Monday, Sep. 07, 1981
The Pope's Troubled Marines
By John Kohan
For the Society of Jesus, a change in leadership is at hand
"No storm is so insidious as a perfect calm, no enemy so dangerous as the absence of enemies," St. Ignatius Loyola once told his followers. He need not have worried that the Society of Jesus, which he founded in 1534, would ever be without enemies. Over the centuries, Jesuits have been accused not only of seeking to undermine various rulers (including a number of Popes) but of plotting to assassinate no fewer than four European monarchs. By the 18th century they had become so powerful that enemies referred to the superior general of the black-clad order as the "Black Pope." The word Jesuit eventually became synonymous in the popular--though mainly Protestant--imagination with duplicity, equivocation and intrigue.

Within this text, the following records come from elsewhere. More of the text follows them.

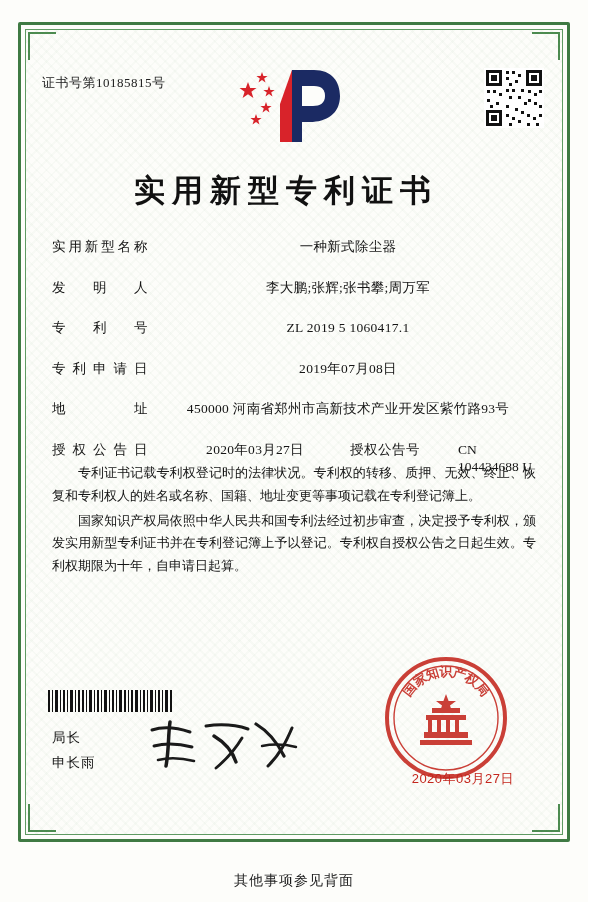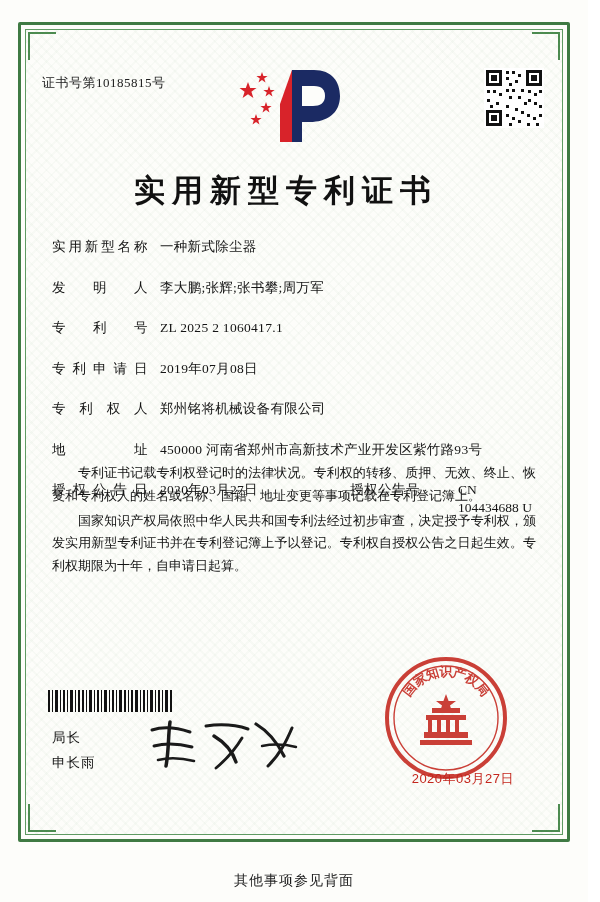"一种新式除尘器" .field-value { text-align: none -> center }
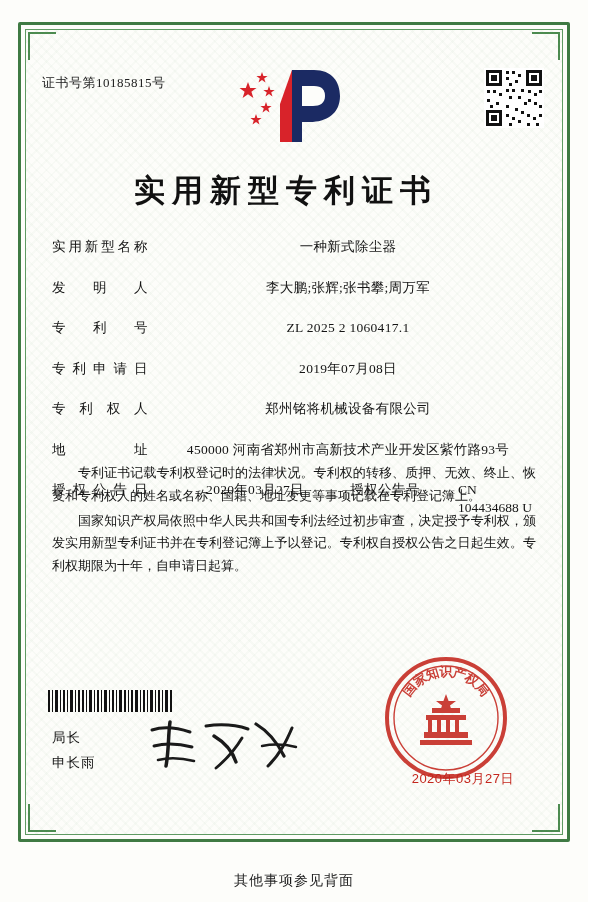"ZL 2025 2 1060417.1" span.field-value { text: 2025 2 -> 2019 5 }
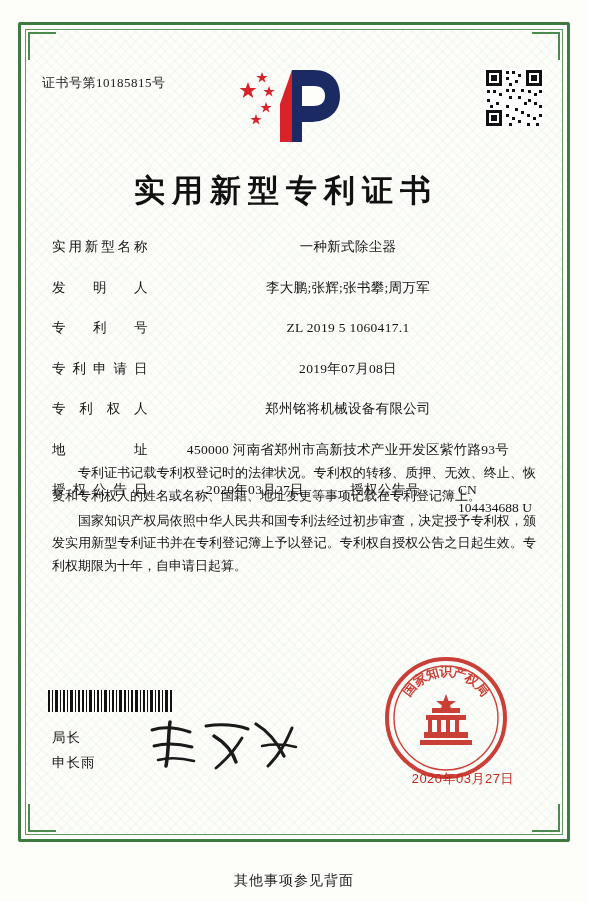"专利权人" div.field-row { html: <div> <span>专利权人</span> <span>郑州铭将机械设备有限公司</span> </div> -> none }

Yet the society's demanding training, rigorous discipline and pioneering work in education also earned its members a reputation as "the schoolmasters of Europe." They trained, among others, Moliere, Voltaire, Descartes and James Joyce. Even their most ardent critics grudgingly respected the superhuman feats of Jesuit missionary fathers who risked their lives to carry the Word to palaces and peasants on five continents.
The Society of Jesus was formed originally as a kind of spiritual Marine Corps to check the advance of Protestantism during the Counter Reformation. But in recent years Jesuit theologians have championed change within the church, most notably during the 1962-65 Second Vatican Council. But if the Jesuits have stood strong against all manner of assault from without, they have not weathered so well a storm of change from within. The society is still the largest single Catholic order. But its ranks, thinned by the turmoil in the church since Vatican II, have dwindled from an alltime high of 36,038 in 1965 to 27,053 last year.
More change lies ahead. Early last month, Superior General Pedro Arrupe, 73, who was responsible for overseeing the society's troubled course in the stormy years since the Second Vatican Council, was felled by a stroke. A Spanish Basque, like Loyola, Arrupe served nearly three decades as a missionary in Japan before being elected the order's leader in 1965. Though Arrupe is expected to leave the hospital this month, he is not likely to resume the arduous job of managing the Jesuits. Just last year, in fact, Arrupe made the unprecedented announcement that he wished to resign because of advancing age, but was dissuaded "for the time being" Pope by John Paul II.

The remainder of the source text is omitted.